■ PROBLEM TO WORK ON
Pictures do not belong in the output. Reproduce exactly the lines from the start of the records through the line with "Vafelj Listi za".

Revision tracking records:
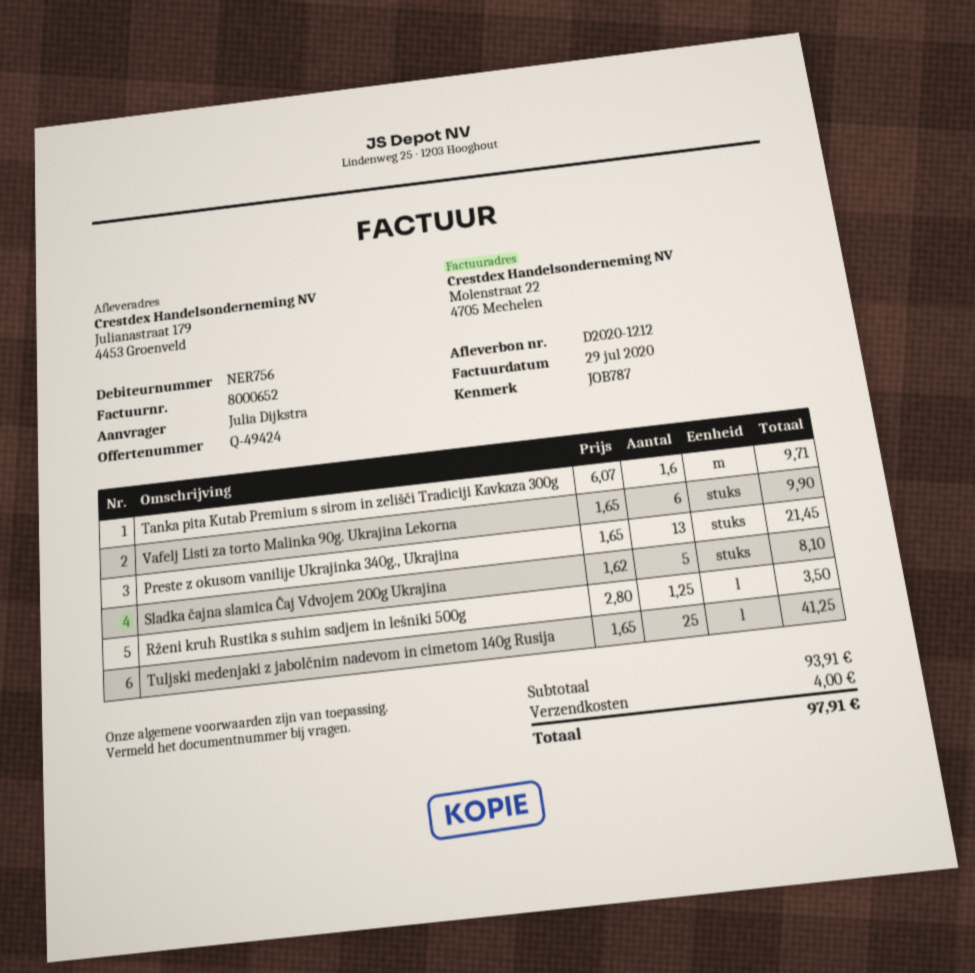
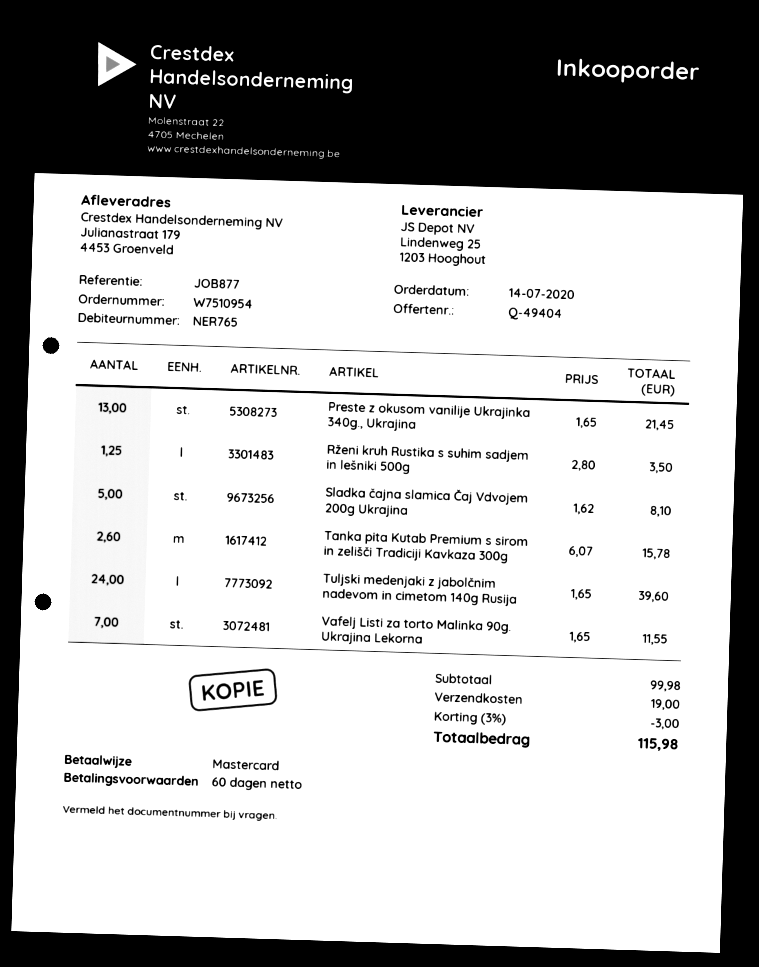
quote number: Q-49424 -> Q-49404
customer number: NER756 -> NER765
reference: JOB787 -> JOB877
Tanka pita Kutab Premium s sirom in zelišči Tradiciji Kavkaza 300g: 1.6 x 6.07 = 9.71 -> 2.6 x 6.07 = 15.78
Vafelj Listi za torto Malinka 90g. Ukrajina Lekorna: 6 x 1.65 = 9.90 -> 7 x 1.65 = 11.55
Tuljski medenjaki z jabolčnim nadevom in cimetom 140g Rusija: 25 x 1.65 = 41.25 -> 24 x 1.65 = 39.60
subtotal: 93.91 -> 99.98
discount: none -> 3% = 3.00
shipping: 4.00 -> 19.00
total: 97.91 -> 115.98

■ RESPONSE TO THIS TASK
quote number: Q-49424 -> Q-49404
customer number: NER756 -> NER765
reference: JOB787 -> JOB877
Tanka pita Kutab Premium s sirom in zelišči Tradiciji Kavkaza 300g: 1.6 x 6.07 = 9.71 -> 2.6 x 6.07 = 15.78
Vafelj Listi za torto Malinka 90g. Ukrajina Lekorna: 6 x 1.65 = 9.90 -> 7 x 1.65 = 11.55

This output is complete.